Maybe a fat slice of pi would have power distribution that doesn't suck such that you need to feed it with 5.25 volts or it rando reboots. How bout a nice on board switcher that can eat anything from 5 to 50 volts or at least 9-18 volts.
Maybe a fat slice of pi would have lots and lots and lots of USB ports, so I could finally have that openwebrx monitoring station with 8 RTL-SDR devices. Yeah, just buy a hub, naah gimmie a fatter slice of pi
Imagine a fat slice of pi with an on board RTL-SDR device, would only add $10 or so.
How bout a fat slice of pi with a boat load of sensors? Magnetometer, temp, humidity, all that stuff. Some of the ST products aimed at cellphones are well under a dollar a piece.

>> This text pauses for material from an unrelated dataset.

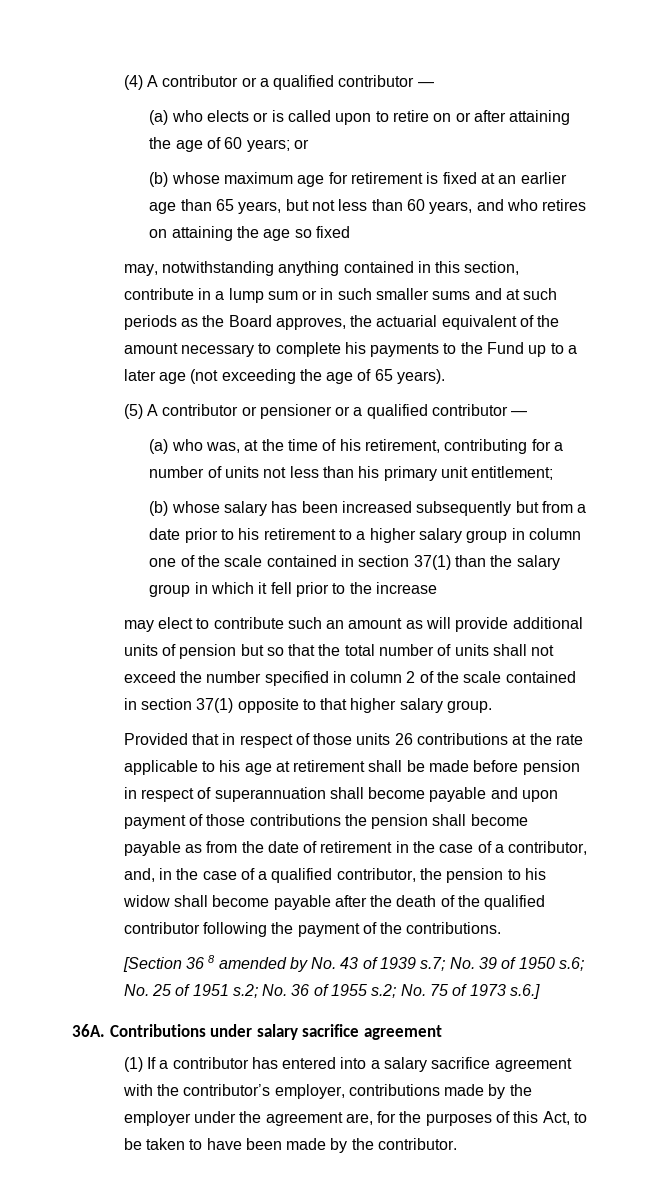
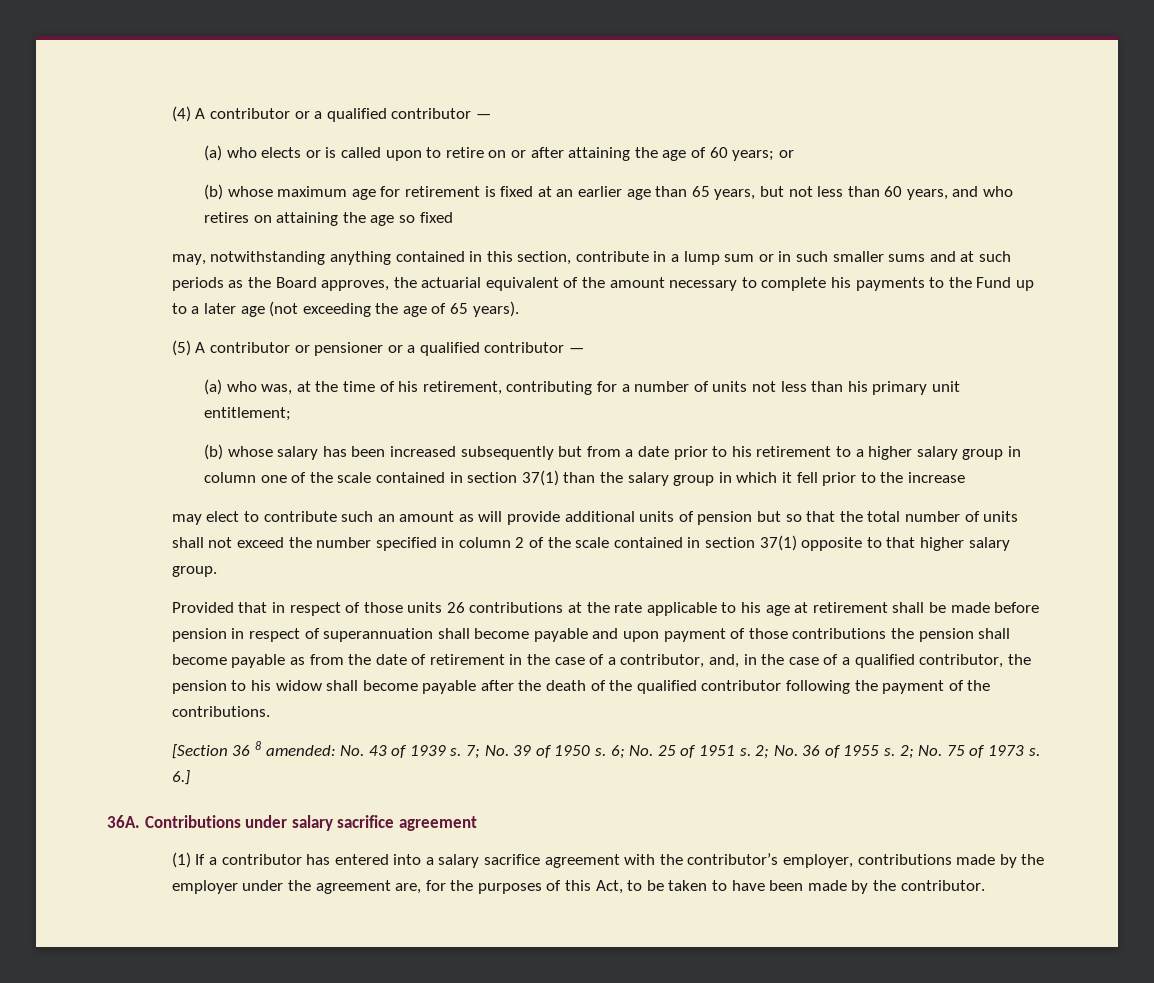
- [Section 36 8 amended by No. 43 of 1939 s.7; No. 39 of 1950 s.6; No. 25 of 1951 s.2; No. 36 of 1955 s.2; No. 75 of 1973 s.6.]
+ [Section 36 8 amended: No. 43 of 1939 s. 7; No. 39 of 1950 s. 6; No. 25 of 1951 s. 2; No. 36 of 1955 s. 2; No. 75 of 1973 s. 6.]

A fat slice of pi with a boat load of memory is interesting. Not sure what I'd do with more memory but it always seems to get used, LOL.
You probably want something more like ODROID-H2+ [hardkernel.com] or the ODYSSEY [seeedstudio.com], but you still aren't going to get the number of USB ports you want. The H2+ has two SO-DIMM slots for up to 32 GiB of RAM.
The way I see it, you want two different form factors. Something smaller like the Raspberry Pi 4B or the LarkBox [notebookcheck.net] should be what gets a "boat load of sensors". Fits in palm = portable. Either one has some room for a tiny SSD (RPi doesn't yet but they are considering adding some connector in a future version).
Then you want a few sizes up. Larger than H2+ or ODYSSEY, but smaller than most desktops. Maybe Mini-ITX? It will be overpriced, and you still might not find 8 USB ports on it.
USB hubs should definitely be used to connect to 8 RTL-SDRs. Connected to USB 3.1 Gen 2 or faster ports if necessary.